To jeszcze nie koniec

Walka i serce oddane na boisku. Gwardia Wrocław kończy zmagania ze Stalą Nysa po trzeciej porażce z rzędu. Konsekwencja okazała się kluczem do najlepszej czwórki 1. Ligi. Statuetka MVP ponownie dla Bartosza Bućko. W „Medyku” było głośno i jak na play off przystało. Takie mecze i walkę, chce się oglądać. Szkoda tylko, że bez powodzenia dla gospodarzy. Trzeba jednak przełknąć gorzką pigułkę.

Ostatnie, jak się okazało, spotkanie ze Stalą Nysa Gwardziści zaczęli, jak dwa poprzednie. Po pierwsze, wysoka skuteczność w ataku przyjmujących, Łukasza Lubaczewskiego i Kamila Maruszczyka.

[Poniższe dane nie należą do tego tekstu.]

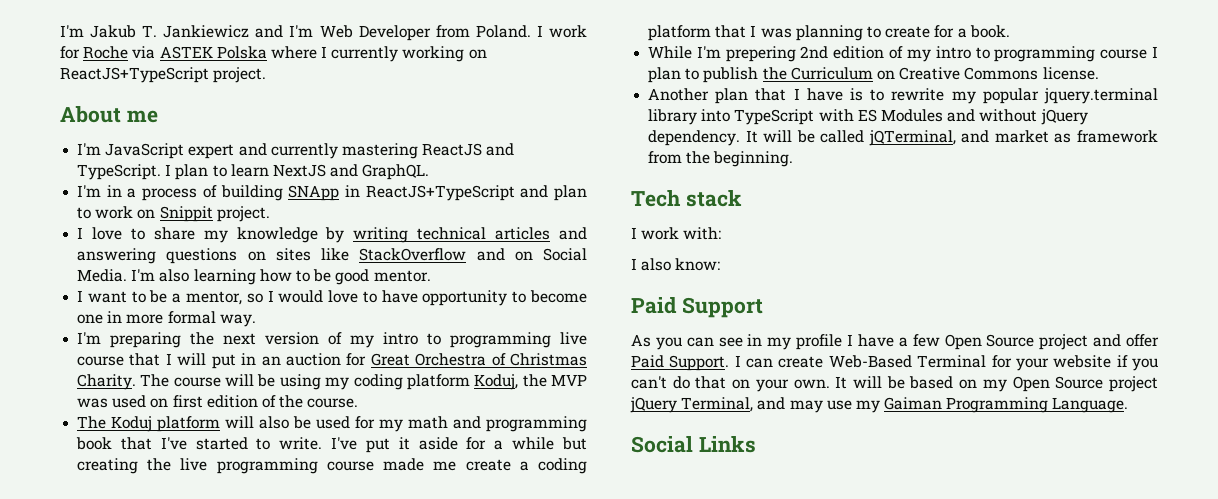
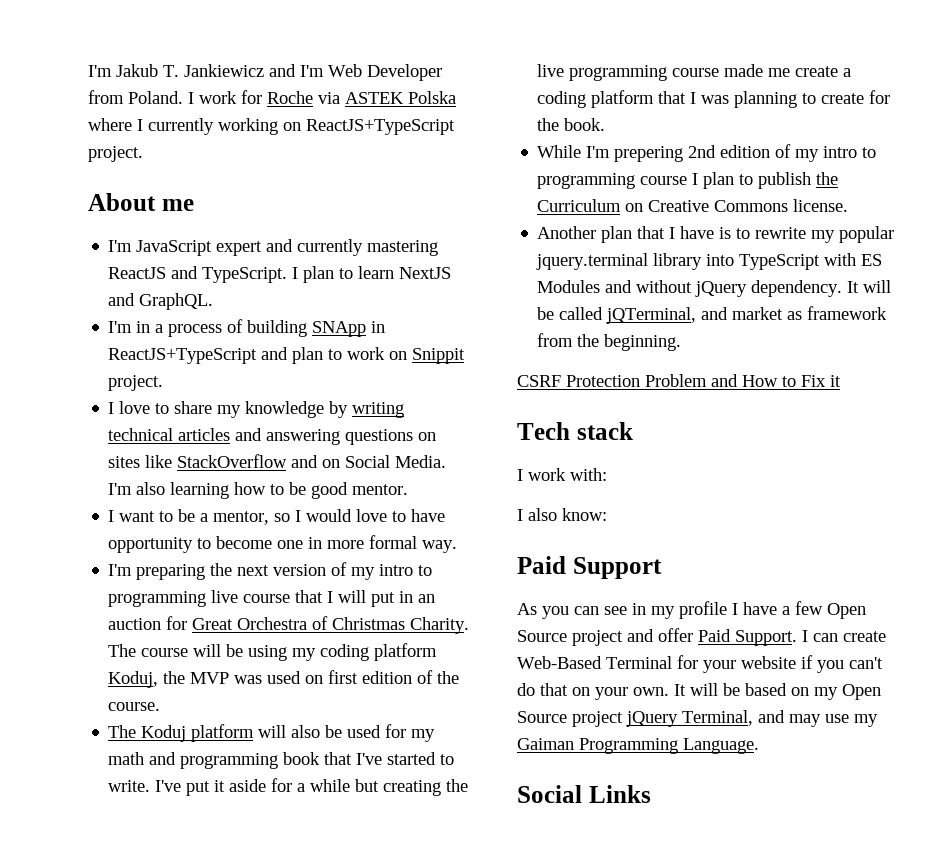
[957,28,967,38] a -> [537,118,560,131] the
(794, 159) none -> [517,374,841,387] // CSRF Protection Problem and How to Fix it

Ten drugi dostał zaufanie od trenera Leszka Mazura, zmieniając w wyjściowym ustawieniu kapitana GWR, Macieja Naliwajko. Do tego doszły szczelne bloki i solidna zagrywka, z którą goście ewidentnie mieli problemy. Samo przystosowanie się nysian do specyfiki hali Uniwersytetu Medycznego, zajęło trochę czasu. Pierwsza partia zapowiadała, więc ciekawe starcie i szansę na przedłużenie rywalizacji do czwartego meczu.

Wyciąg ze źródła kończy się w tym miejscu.